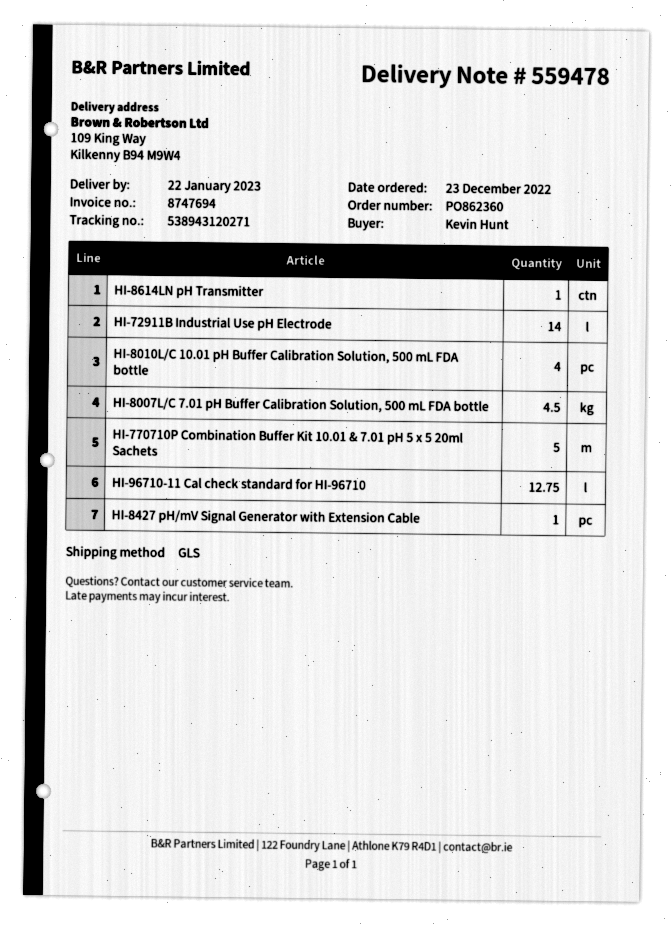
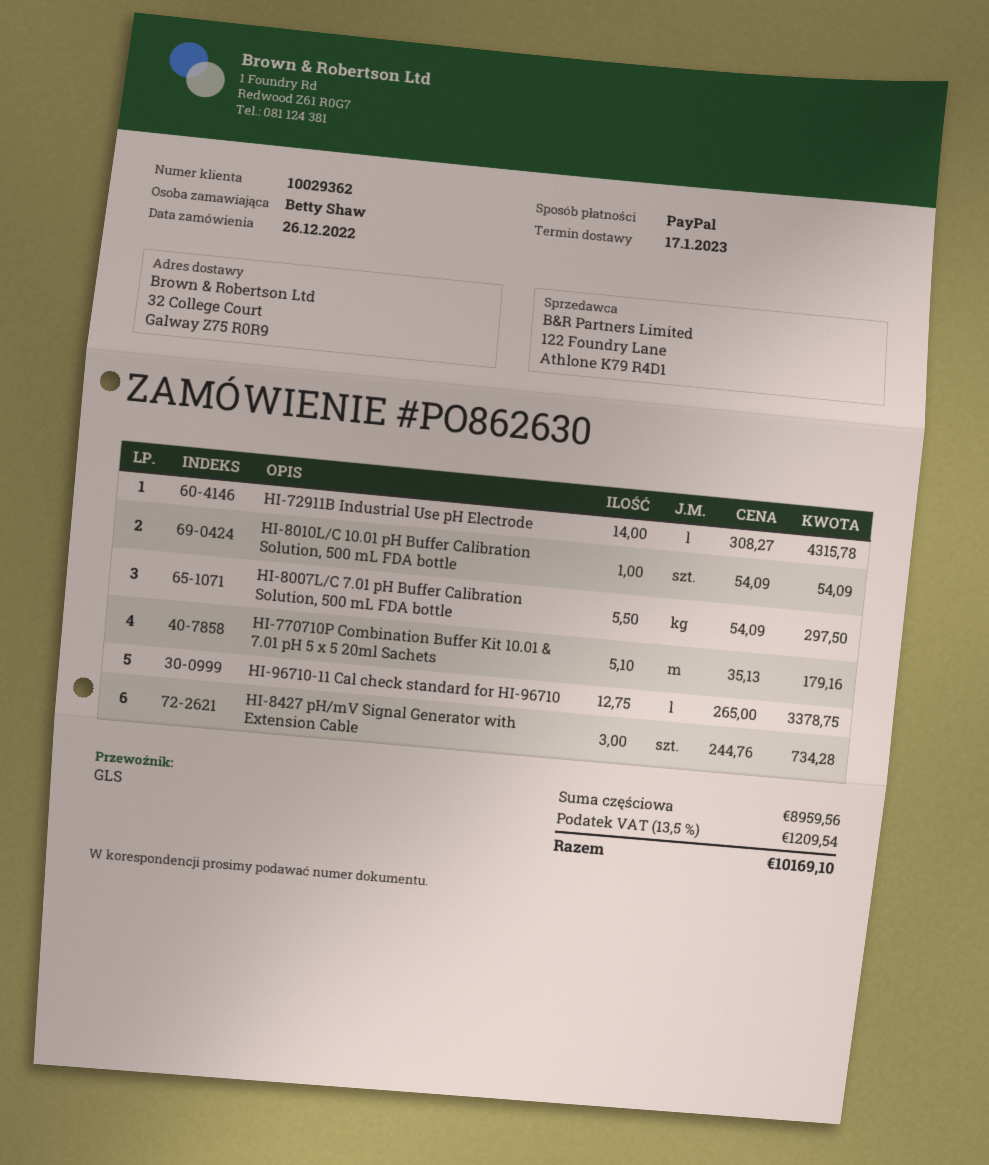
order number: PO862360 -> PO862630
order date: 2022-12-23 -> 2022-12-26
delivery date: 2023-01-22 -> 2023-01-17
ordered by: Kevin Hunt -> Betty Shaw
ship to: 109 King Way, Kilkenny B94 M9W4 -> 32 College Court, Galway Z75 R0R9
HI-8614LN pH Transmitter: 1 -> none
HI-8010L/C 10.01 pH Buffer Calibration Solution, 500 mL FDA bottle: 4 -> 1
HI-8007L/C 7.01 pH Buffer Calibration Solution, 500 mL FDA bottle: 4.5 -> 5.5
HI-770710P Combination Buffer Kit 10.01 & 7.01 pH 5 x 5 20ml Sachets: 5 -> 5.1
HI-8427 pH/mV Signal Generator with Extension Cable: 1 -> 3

Exercise directions:
Everything from the line with "order date: 2022-12-23 -> 2022-12-26" to the end of the listing above is to be set down exactly, both ends included.

Task solution:
order date: 2022-12-23 -> 2022-12-26
delivery date: 2023-01-22 -> 2023-01-17
ordered by: Kevin Hunt -> Betty Shaw
ship to: 109 King Way, Kilkenny B94 M9W4 -> 32 College Court, Galway Z75 R0R9
HI-8614LN pH Transmitter: 1 -> none
HI-8010L/C 10.01 pH Buffer Calibration Solution, 500 mL FDA bottle: 4 -> 1
HI-8007L/C 7.01 pH Buffer Calibration Solution, 500 mL FDA bottle: 4.5 -> 5.5
HI-770710P Combination Buffer Kit 10.01 & 7.01 pH 5 x 5 20ml Sachets: 5 -> 5.1
HI-8427 pH/mV Signal Generator with Extension Cable: 1 -> 3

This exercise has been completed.